§ Data for this task
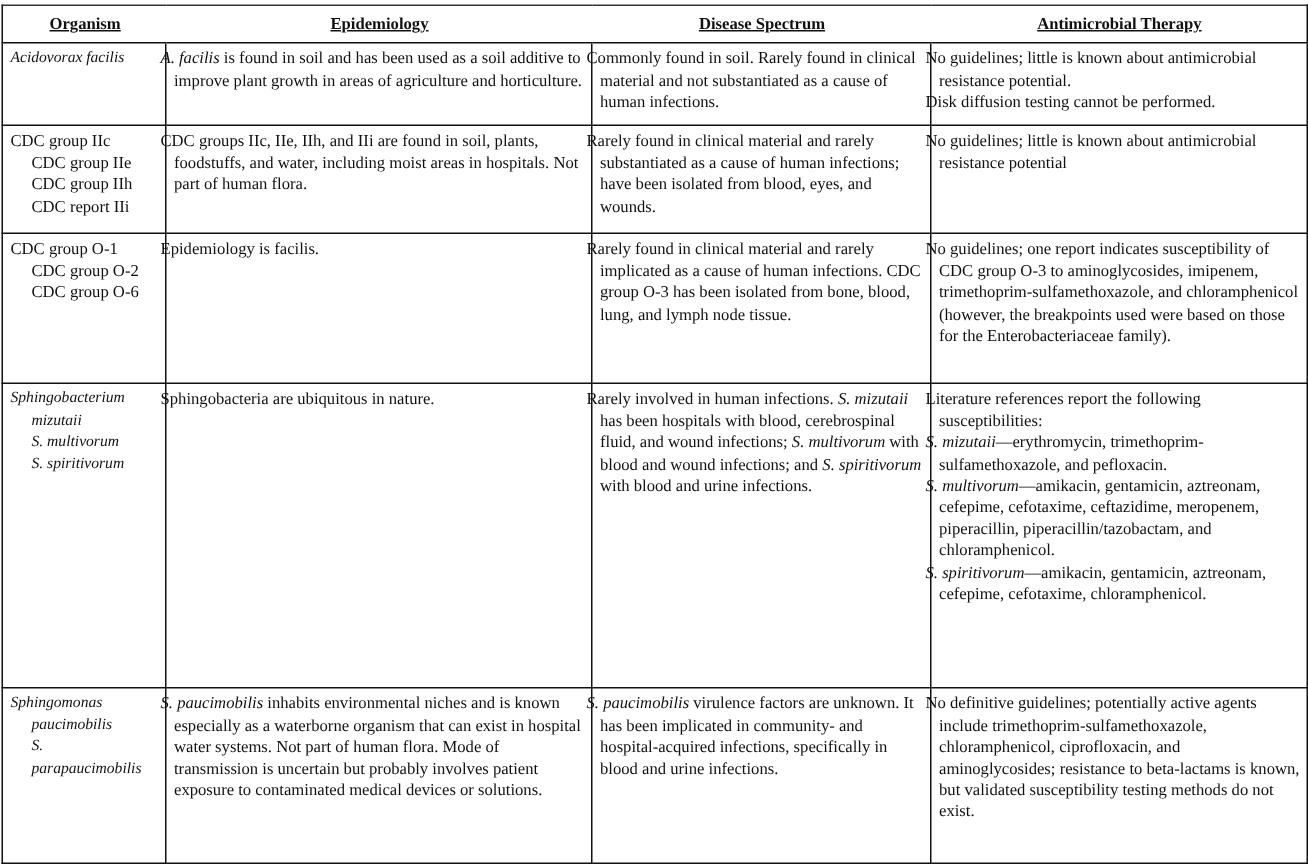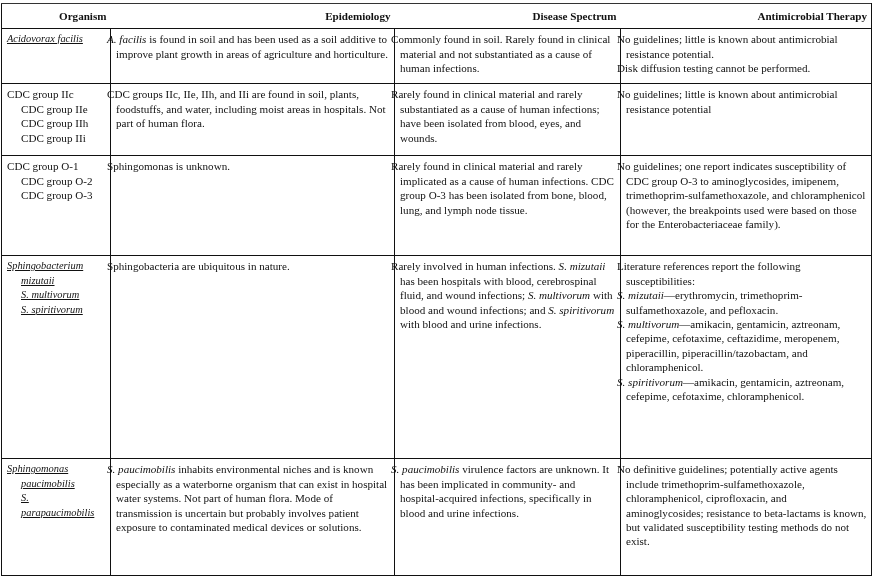--- a/index.html
+++ b/index.html
@@ -8,8 +8,8 @@
   table { position: absolute; left: 1px; top: 3px; width: 870px; border-collapse: collapse;
           table-layout: fixed; font-size: 11.1px; line-height: 14.4px; }
   col.c1 { width: 109px; } col.c2 { width: 284px; } col.c3 { width: 226px; } col.c4 { width: 251px; }
-  th { text-align: right; font-weight: bold; padding: 5px 4px 5px 5px; height: 14px;
-       border-top: 1px solid #333; border-bottom: 1.5px solid #111; }
+  th { text-align: center; font-weight: bold; padding: 5px 4px 5px 5px; height: 14px;
+       border-top: 1px solid #333; border-bottom: 1.5px solid #111; text-decoration: underline; }
   th:first-child { border-left: 1.5px solid #111; }
   th:last-child { border-right: 1.5px solid #111; }
   td { vertical-align: top; padding: 3px 4px 4px 5px; border: 1.5px solid #111; }

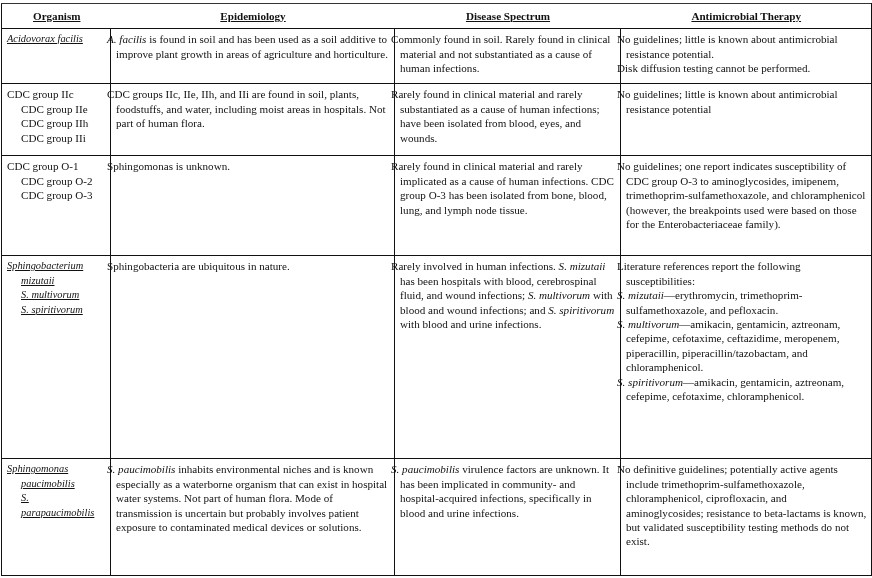--- a/index.html
+++ b/index.html
@@ -17,7 +17,7 @@
   .i { font-style: italic; }
   .org div { white-space: nowrap; }
   .org .sub { padding-left: 14px; }
-  .org.i { font-size: 10.4px; text-decoration: underline; }
+  .org.i { font-size: 10.4px; }
   .line { display: block; }
 </style>
 </head>

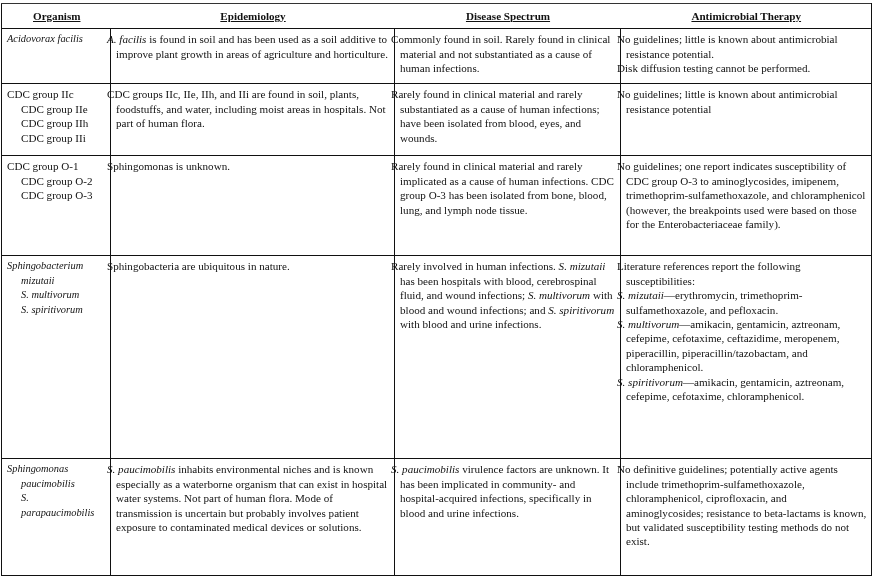--- a/index.html
+++ b/index.html
@@ -54,7 +54,7 @@
         <div>CDC group IIc</div>
         <div class="sub">CDC group IIe</div>
         <div class="sub">CDC group IIh</div>
-        <div class="sub">CDC group IIi</div>
+        <div class="sub">CDC report IIi</div>
       </td>
       <td class="hang">CDC groups IIc, IIe, IIh, and IIi are found in soil, plants, foodstuffs, and water, including moist areas in hospitals. Not part of human flora.</td>
       <td class="hang">Rarely found in clinical material and rarely substantiated as a cause of human infections; have been isolated from blood, eyes, and wounds.</td>

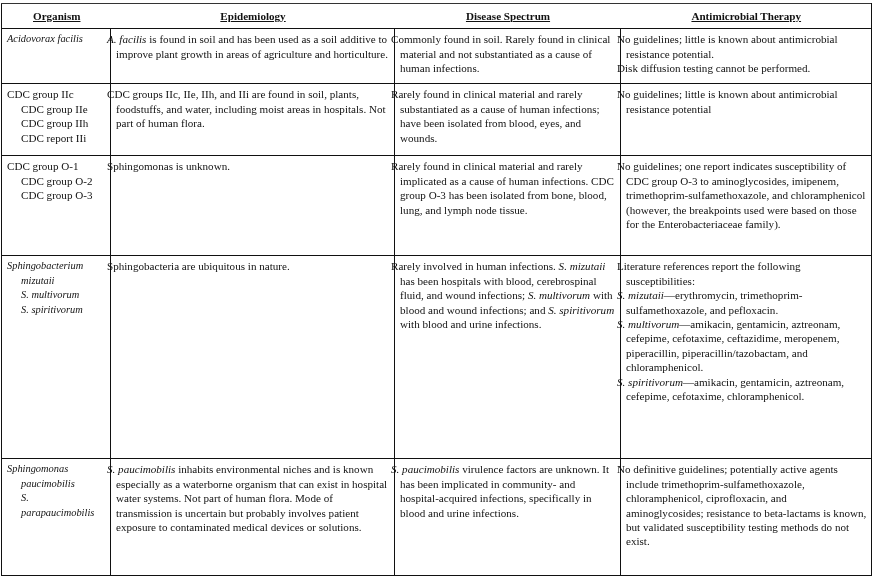--- a/index.html
+++ b/index.html
@@ -67,7 +67,7 @@
         <div class="sub">CDC group O-2</div>
         <div class="sub">CDC group O-3</div>
       </td>
-      <td class="hang">Sphingomonas is unknown.</td>
+      <td class="hang">Epidemiology is facilis.</td>
       <td class="hang">Rarely found in clinical material and rarely implicated as a cause of human infections. CDC group O-3 has been isolated from bone, blood, lung, and lymph node tissue.</td>
       <td class="hang">No guidelines; one report indicates susceptibility of CDC group O-3 to aminoglycosides, imipenem, trimethoprim-sulfamethoxazole, and chloramphenicol (however, the breakpoints used were based on those for the Enterobacteriaceae family).</td>
     </tr>

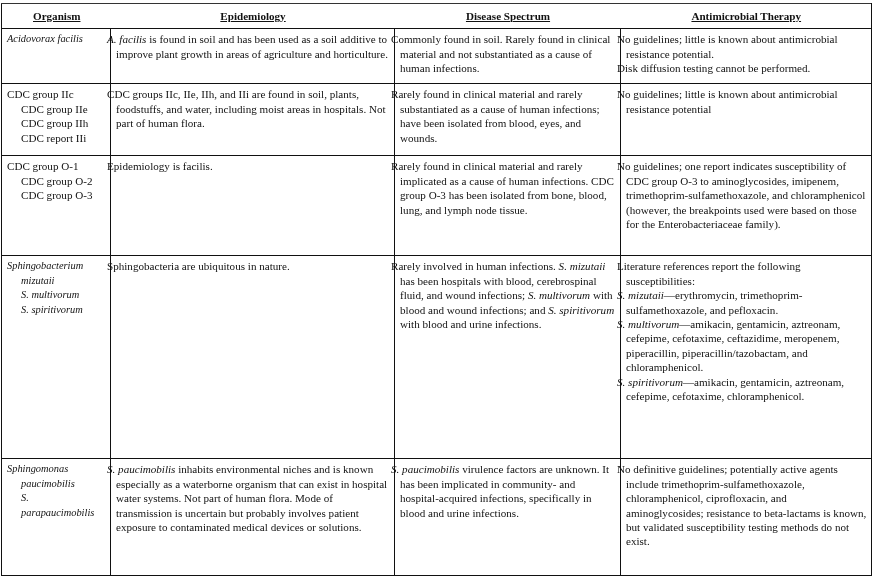--- a/index.html
+++ b/index.html
@@ -65,7 +65,7 @@
       <td class="org">
         <div>CDC group O-1</div>
         <div class="sub">CDC group O-2</div>
-        <div class="sub">CDC group O-3</div>
+        <div class="sub">CDC group O-6</div>
       </td>
       <td class="hang">Epidemiology is facilis.</td>
       <td class="hang">Rarely found in clinical material and rarely implicated as a cause of human infections. CDC group O-3 has been isolated from bone, blood, lung, and lymph node tissue.</td>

§ Task directions
A single figure answers this: how many lines of the material hold "Epidemiology".

§ Solved exercise
2